For the data below, retype word for word the lines from the one containing "13 | transfers_balance: 4,274 -> 4,774" through the one containing "8 | Tax: 201,200.00 -> 207,600.00"; drop the pictures.

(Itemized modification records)
——————

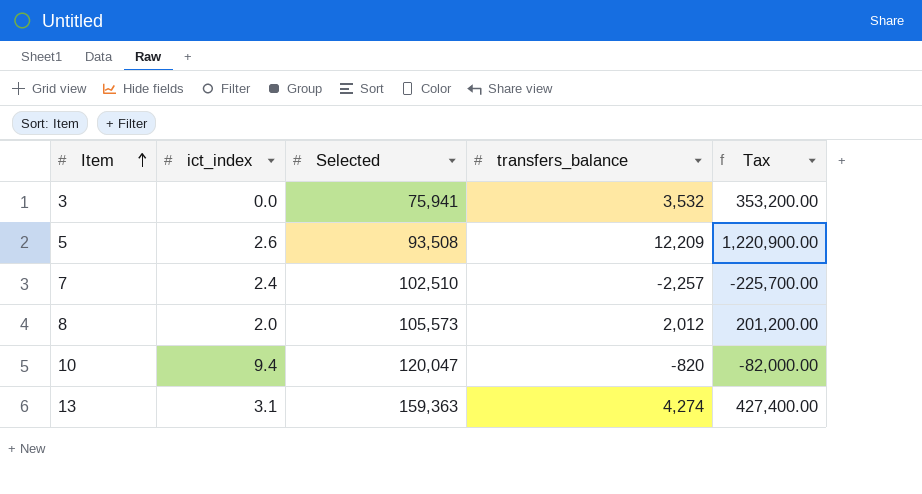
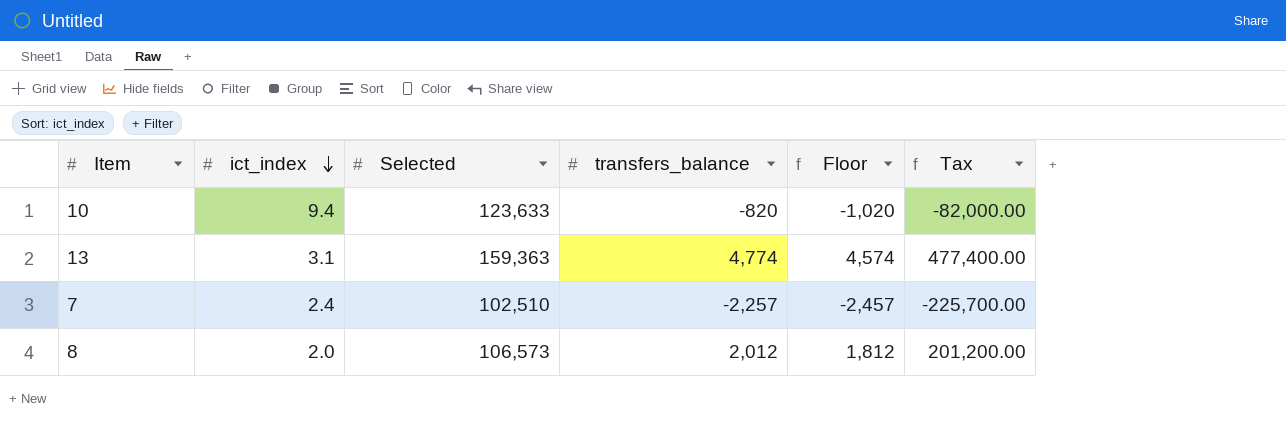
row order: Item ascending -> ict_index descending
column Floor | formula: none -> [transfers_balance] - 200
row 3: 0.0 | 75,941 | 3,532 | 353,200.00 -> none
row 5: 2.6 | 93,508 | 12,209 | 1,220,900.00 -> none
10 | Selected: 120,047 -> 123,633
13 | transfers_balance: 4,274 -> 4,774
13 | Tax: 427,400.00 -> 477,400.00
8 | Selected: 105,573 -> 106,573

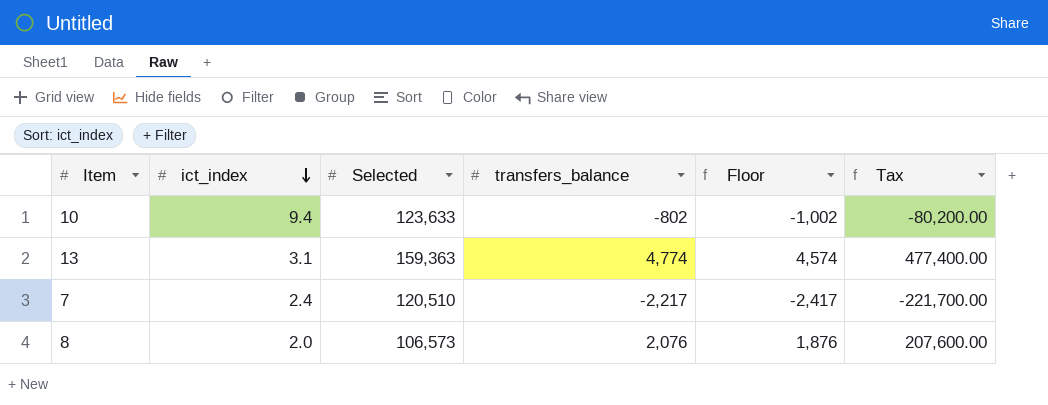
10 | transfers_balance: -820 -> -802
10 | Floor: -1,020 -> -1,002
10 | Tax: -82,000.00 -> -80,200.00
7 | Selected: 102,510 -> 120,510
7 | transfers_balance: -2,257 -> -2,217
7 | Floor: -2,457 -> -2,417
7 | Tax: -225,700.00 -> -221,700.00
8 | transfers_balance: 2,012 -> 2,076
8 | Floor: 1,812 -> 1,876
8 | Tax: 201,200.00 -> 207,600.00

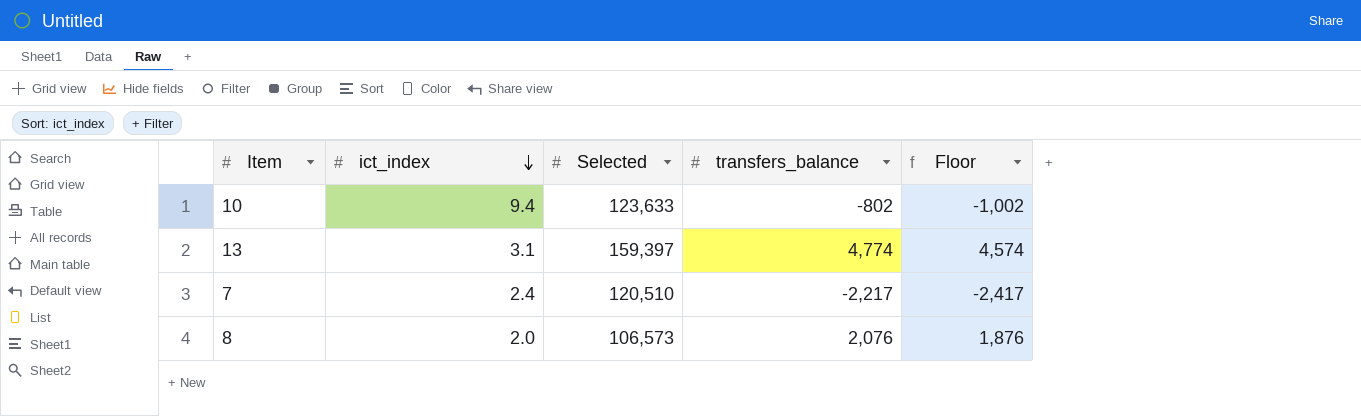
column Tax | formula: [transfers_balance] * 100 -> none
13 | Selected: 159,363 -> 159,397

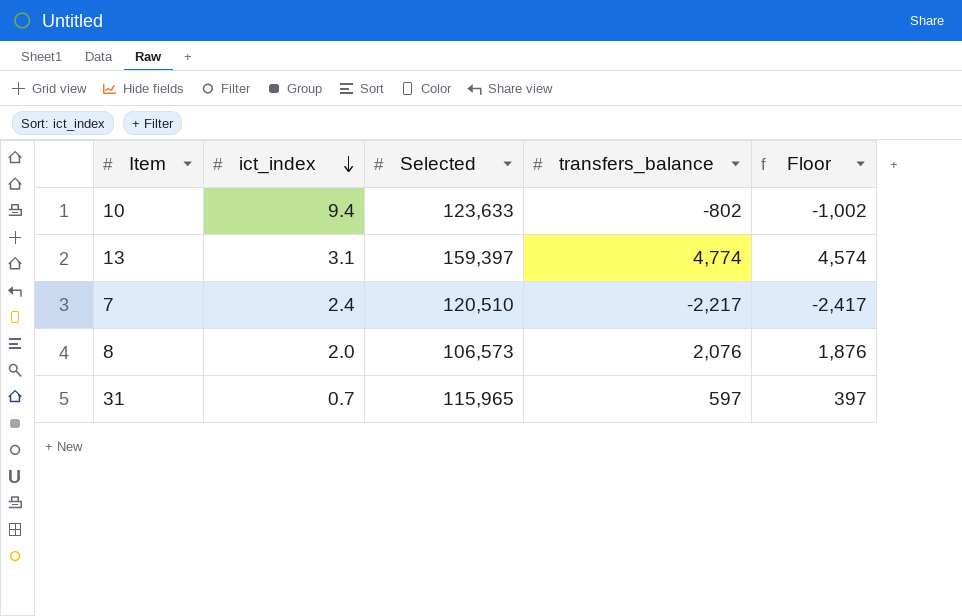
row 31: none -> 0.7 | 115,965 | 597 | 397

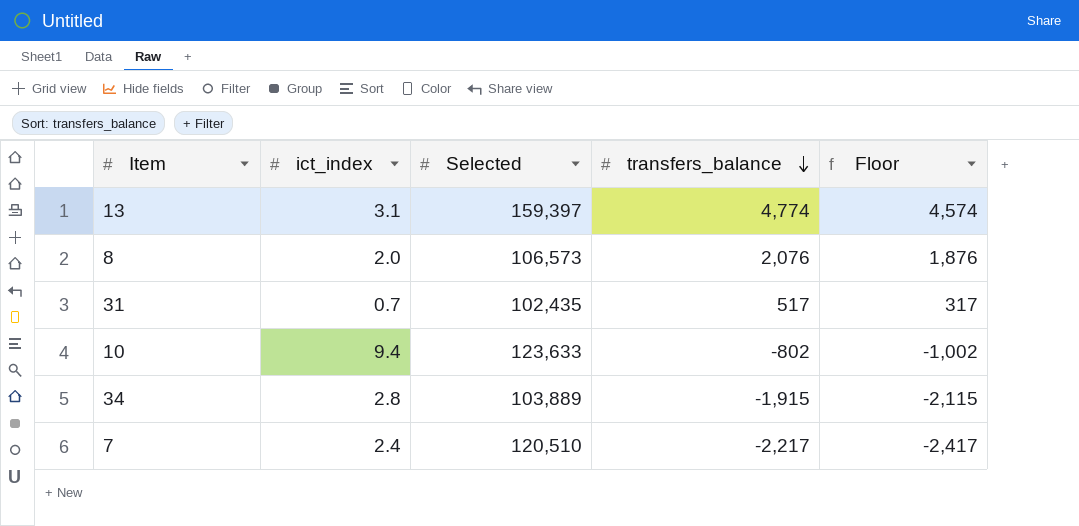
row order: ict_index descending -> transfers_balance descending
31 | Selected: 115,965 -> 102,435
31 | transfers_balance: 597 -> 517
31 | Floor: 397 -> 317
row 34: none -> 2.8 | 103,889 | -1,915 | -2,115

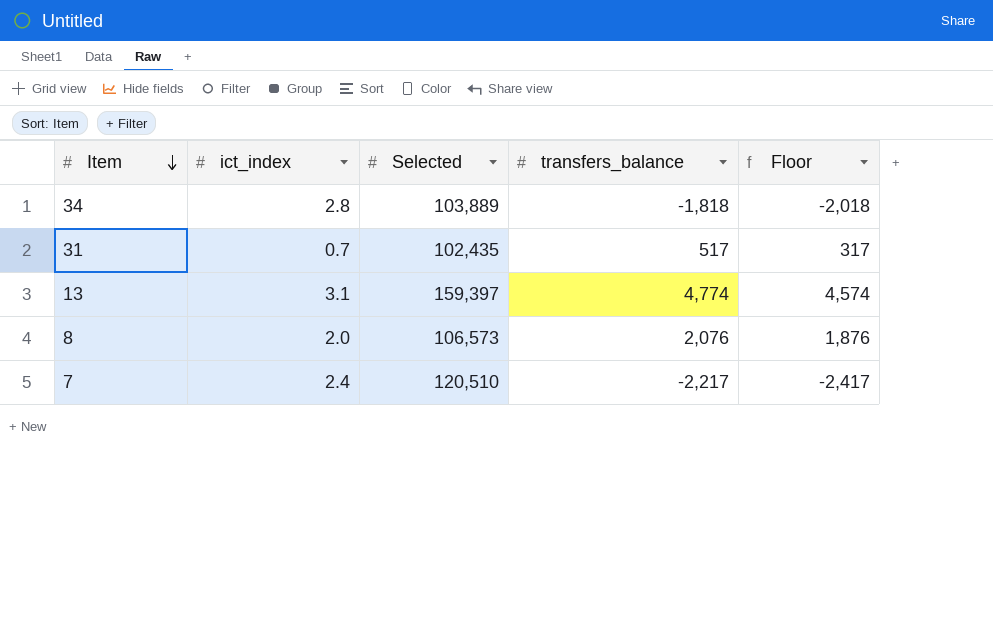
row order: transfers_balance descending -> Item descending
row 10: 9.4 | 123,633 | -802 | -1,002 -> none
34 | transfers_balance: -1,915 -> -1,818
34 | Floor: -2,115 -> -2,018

——————

EXERCISE RESPONSE:
13 | transfers_balance: 4,274 -> 4,774
13 | Tax: 427,400.00 -> 477,400.00
8 | Selected: 105,573 -> 106,573

10 | transfers_balance: -820 -> -802
10 | Floor: -1,020 -> -1,002
10 | Tax: -82,000.00 -> -80,200.00
7 | Selected: 102,510 -> 120,510
7 | transfers_balance: -2,257 -> -2,217
7 | Floor: -2,457 -> -2,417
7 | Tax: -225,700.00 -> -221,700.00
8 | transfers_balance: 2,012 -> 2,076
8 | Floor: 1,812 -> 1,876
8 | Tax: 201,200.00 -> 207,600.00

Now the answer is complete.